Pela Rua Floriano Peixoto dobro à direita, na Rua São Paulo, e sigo para a Rua Gal Bezerril da velha praça do herói viçosense da Guerra do Paraguai, Gal Tibúrcio. Tenho fascínio pela Praça dos Leões, pelo Museu do Ceará, guardião do Bode Ioiô, pelo Palácio da Luz, sede da ACL, pela histórica Igreja de N. S. do Rosário com uma fila de moradores de rua, recebendo uma reles merendinha distribuída por padres para enganar a fome diária e conseguirem dormir, mais uma vez, ao relento na cidade de N. S. de Assunção. Meu coração se alegra, imensamente, quando avisto uma velha amiga sentada no mesmo banco da praça, a escritora Raquel de Queiroz.
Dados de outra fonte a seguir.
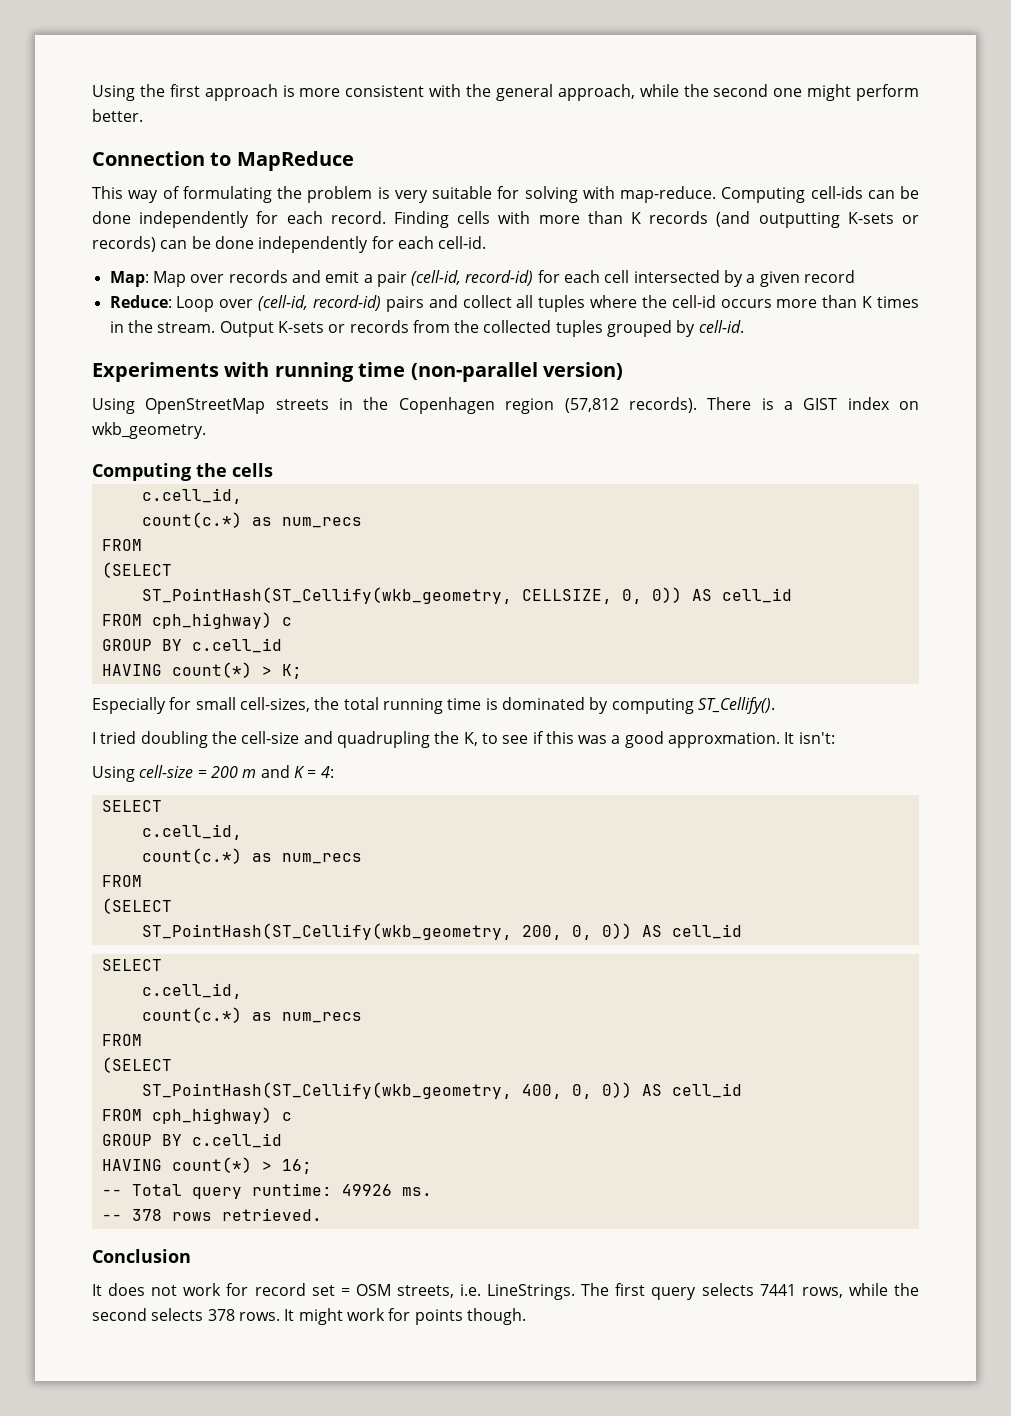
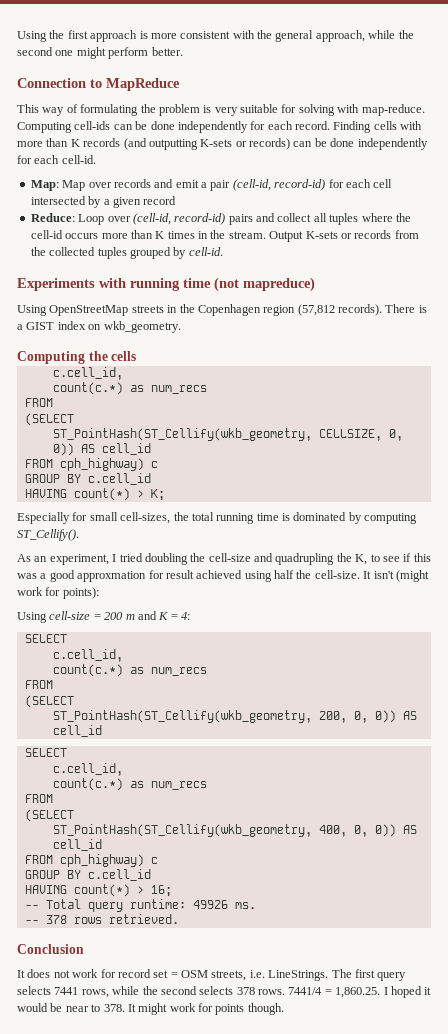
[410,362,623,382] (non-parallel version) -> [214,277,315,292] (not mapreduce)
(775, 705) none -> [17,554,109,565] As an experiment,
[668,732,835,748] approxmation. It isn't: -> [77,570,429,582] [17,587,99,599] approxmation for result achieved using half the cell-size. It isn't (might work for points):
(280, 1316) none -> [288,986,432,998] [17,1003,125,1012] 7441/4 = 1,860.25. I hoped it would be near to 378.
Percebo que um cidadão lhe faz companhia, com orgulhosa “poses” para uma cessão de fotos. Ainda bem que ele se retira com a minha aproximação e aproveito para uma afirmativa fortuita, dando sinal da minha chegada.
— Vejo que esteve em boa companhia, amiga Raquel de Queiroz.
Serena estava e tranquila continuou com as pernas cruzadas, as mãos pousadas no colo, quando me respondeu:
— Bom dia, amigo Raimundo. Que bom lhe ver mais uma vez por aqui. Você bem sabe que eu gosto da vida, que simpatizo com as pessoas felizes. Sinto um enorme prazer em viver acompanhada, embora sabendo que a gente nasça e morra só!
Não esperou que eu me sentasse ao seu lado, para perguntar:
— E como está a cálida terra do nosso grande poeta José Coriolano?
Ela percebe, pelo brilho dos meus olhos, a surpresa que me causou aquela interrogação e responde-me, antes que possa reagir, numa óbvia pergunta:
— Sim amigo, é verdade. Li Impressões e Gemidos de José Coriolano, um dos bons livros da estante de meu velho pai. Vim de uma família de intelectuais, Raimundo! E Raquel continua, deleitando-se nas recordações que ela mesma ia tecendo.
— O Touro-fusco, cantado magistralmente em oitavas rimadas pelo poeta da Ribeira do Poti, me trás boas lembranças. Enquanto Coriolano verseja o urro retumbante, qual um trovão, do touro cachaçudo da Fazenda Boa Vista de Cratheús, fazendo estremecer a terra e tremer o mato, lembra-me os touros da minha infância, na terra dos Monólitos. Você está com tempo de me ouvir, Raimundo?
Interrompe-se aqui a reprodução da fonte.